Teaching emergency medicine residents in india 



Sponsoring Organization: George Washington University



Luke Husby, DO

Dr. Husby is chief resident of the Palmetto Health EM Class of 2016 and a graduate of North Texas State Medical School.

On a cool Monday afternoon the plane to Dulles then Frankfurt and ultimately Bangalore, India took off landing two calendar days later and about 40° f warmer with a weather prediction of "smoke" for the day. I was greeted by a driver only speaking Tamil to take me to my hotel room less than a mile from the hospital through surprisingly congested traffic that held no regard for traffic lines or signs. The following morning before I began working with the "students" which are resident equivalents in training I caught up on the big news Netflix was beginning to take hold in India.




The ER in Bangalore is essentially a 10 bed emergency department, divided into a high acuity and low acuity section.  The high acuity portion is pictured.  One patient, in particular, brought an entire herd of students in to see him.  He presented with shortness of breath and was diagnosed with a spontaneous pneumothorax. The chest x ray is shown below. With an ER volume of only 23-25 patients per day, each patient is greeted by multiple students prepared to examine them. His chest x ray prior to placement of his "ICD" or chest thoracostomy tube is pictured below.











After 3 days of morning and afternoon lecturing sessions as well as bedside teaching we were able go out for an evening of sari shopping and trying out the multitude of sweets and street vendors. After Bangalore a couple short flights later I landed in Madurai "the temple city" home of one of the oldest and most impressive temples in the world. It was mentioned as far back as the 7th century and built in honor of the goddess Meenakshi. Below is a picture of me in the hall of a thousand pillars, in front of the statue of Meenakshi, which is said to have 1,001 pillars by the locals attending.

Within the temple are multiple towers, a central pool, and amphitheater in the heart of the complex which has multiple wings. The temple has a clearly marked cutoff area for anyone not there to worship, and I was not allowed to pass through the central part of the temple. It was very busy throughout the temple and many people came from far away to visit the holy temple. There was incredible architecture and intricate carvings everywhere.

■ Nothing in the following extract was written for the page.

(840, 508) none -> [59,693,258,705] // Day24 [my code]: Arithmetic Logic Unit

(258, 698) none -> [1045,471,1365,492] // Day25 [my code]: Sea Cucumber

Meenakshi temple was not the only temple of the city, nor historical building as we were able to visit another temple and the museum of Ghandi.  On the road you walk in on the various tenets of Hinduism as described by Ghandi can be seen, although per the halls of the museum the "Mahatma" nickname was given to him meaning "great soul."  

The emergency department was more of the same with regards to the theme of the city. The 4 wings of the hospital were buzzing at all hours. 

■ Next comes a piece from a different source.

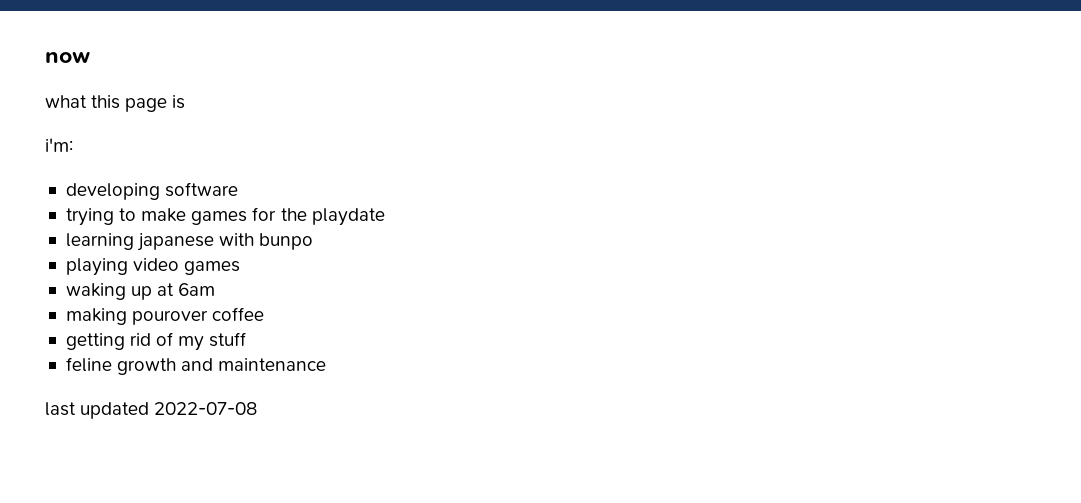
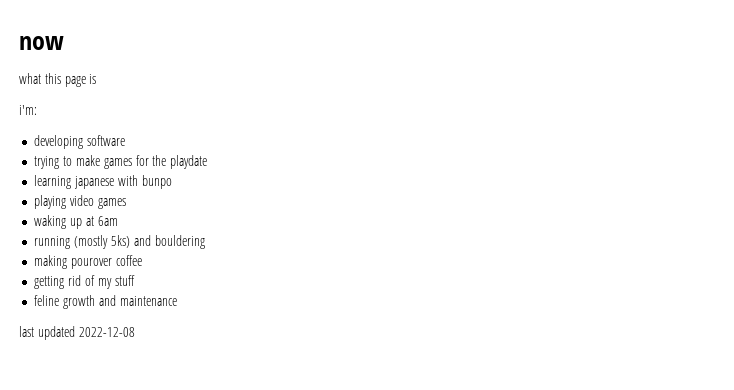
(216, 289) none -> [34,235,205,249] // running (mostly 5ks) and bouldering
[154,402,258,415] 2022-07-08 -> [78,327,135,337] 2022-12-08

After "The Temple City" I hopped on another quick flight over the coastal city of Chennai for three days of lectures and bedside teaching. The residents each day would come pick me up and take me to their facility to deliver their own presentations and then we would review the topics of the month as we had in the previous two sites.   We also had a suture lab and had the residents pracice their suture skills on raw chickens. As our monthly topic was that of soft tissue, we had several techniques to practice.





As I was here during the festival of Pongal we were able to enjoy some of the festivities on the beach and at the many streetside restaurants. I was able to visit one of the nice restaurants and had the "non-veg" platter as any Texas native would hope to partake in.


After 4 days in Chennai and a great time taking part in the festivities and fun I had the opportunity to enjoy a 37 hour Monday traveling West to Columbia. Overall, it was a great experience with eager student residents during a great time of the year to be in the typically hot India. We all learned a lot from each other and enjoyed the holiday together.